The Self-healing UI is a soft-bodied interface able to self-heal damage, reconfigure, and fuse without external stimuli or glue. The key to the Self-healing UI is a composite material made of a self-healing polymer polyborosiloxane (PBS) and a filler material of multi-walled carbon nanotubes called MWCNTs-PBS. The material has mechanical and electrical self-healing capability.
The researchers developed a hybrid model that combines PBS and MWCNTs-PB, along with other common soft materials such as fabric and silicone, to build an interface with self-healing, sensing, and actuation capability. The team says it envisions a controller device that can dynamically change its shape and number of modules. In testing, the team was able to do things such as cut two controllers into four pieces to allow them to work as four half-sized gaming devices with touch sensors in each section.
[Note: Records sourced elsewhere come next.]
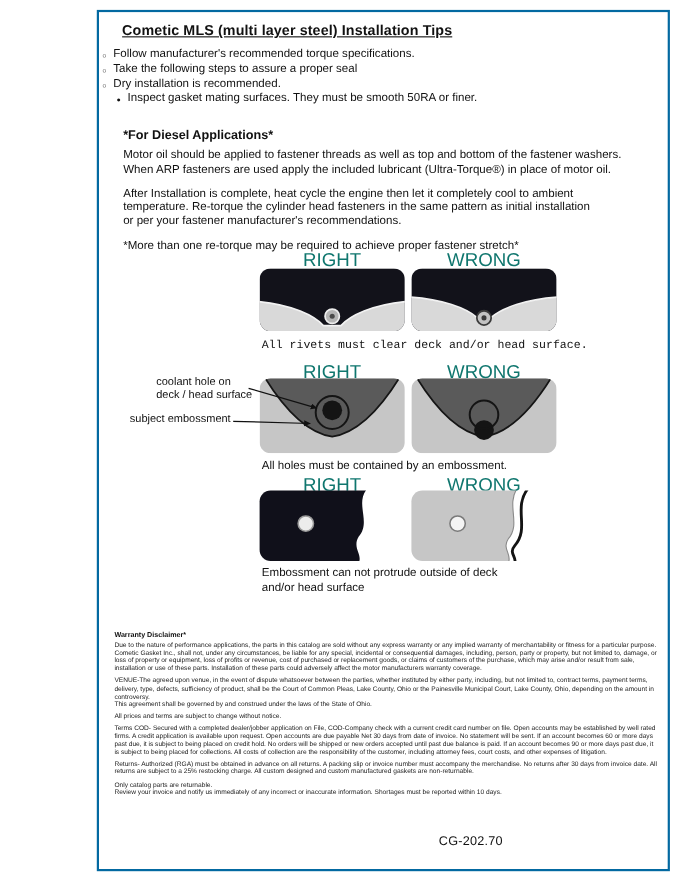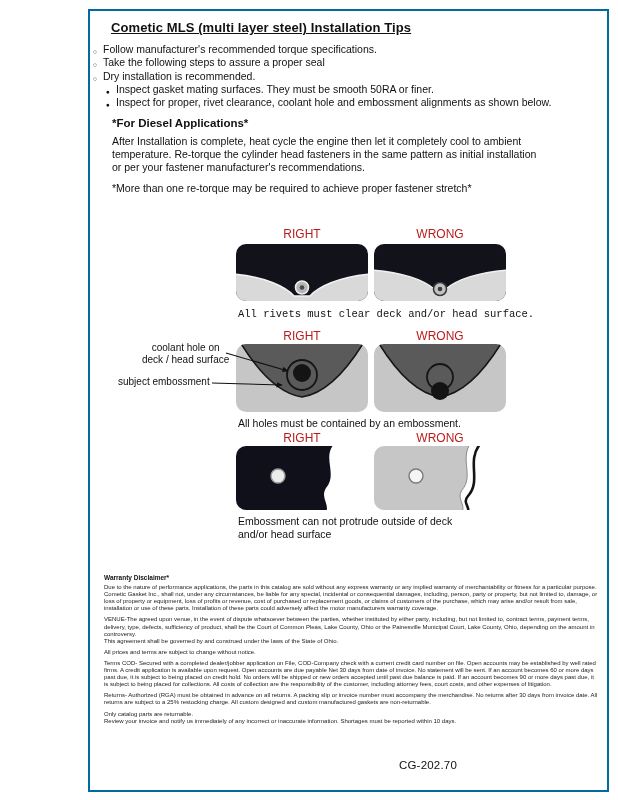"Inspect for proper, rivet clearance," div.subtip { html: <div>Inspect for proper, rivet clearance, coolant hole and embossment alignments as shown below.</div> -> none }
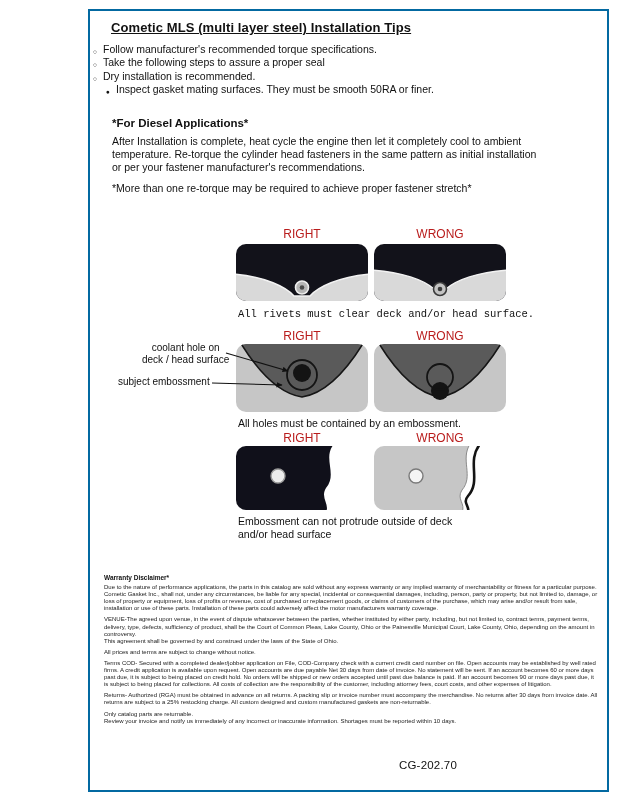"Motor oil should be applied" p { html: none -> <p>Motor oil should be applied to fastener threads as well as top and bottom of the fastener washers. When ARP fasteners are used apply the included lubricant (Ultra-Torque®) in place of motor oil.</p> }
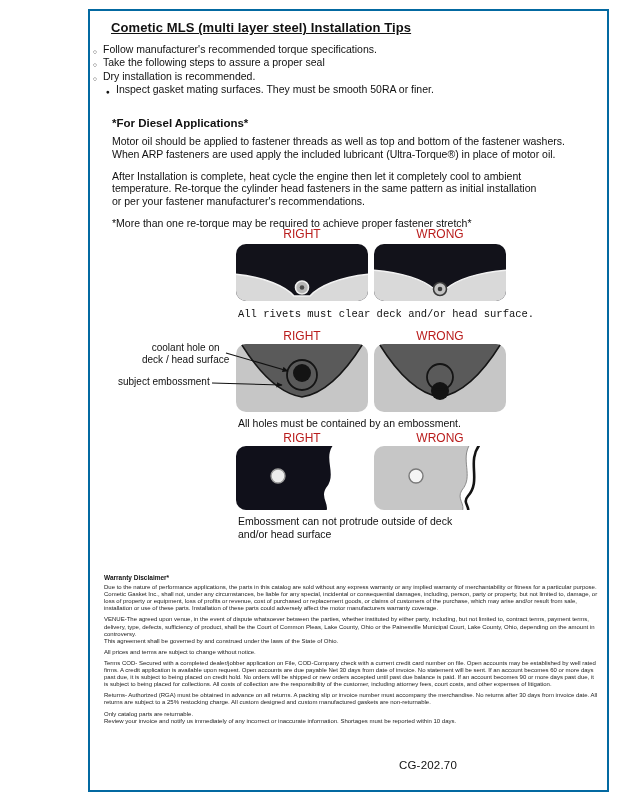"RIGHT" .dg-head { color: #b91c1c -> #0f766e; font-size: 12px -> 17px }
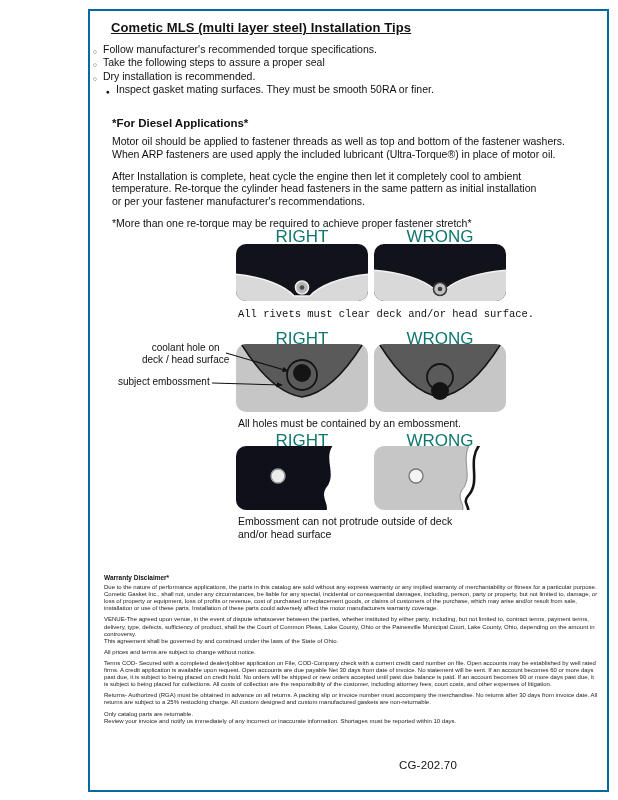"coolant hole on" .lab1 { text-align: center -> none }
After use, the four sections can be joined together into the original two controllers.
The team was also able to create a self-healing damage sensor matrix as a second skin. The technology was also developed into a conventional pneumatic soft actuator that can be cut and reconfigured. In the image above, a “healing heart” is seen that features embedded LED components and a MWCNTs-PB cut sensor inside.
The heart can detect when it is cut into halves, and are when the halves are joined together. It can heal entirely in six hours. The team isn’t clear on its plans for this self-healing material. The video above shows the material in testing and development.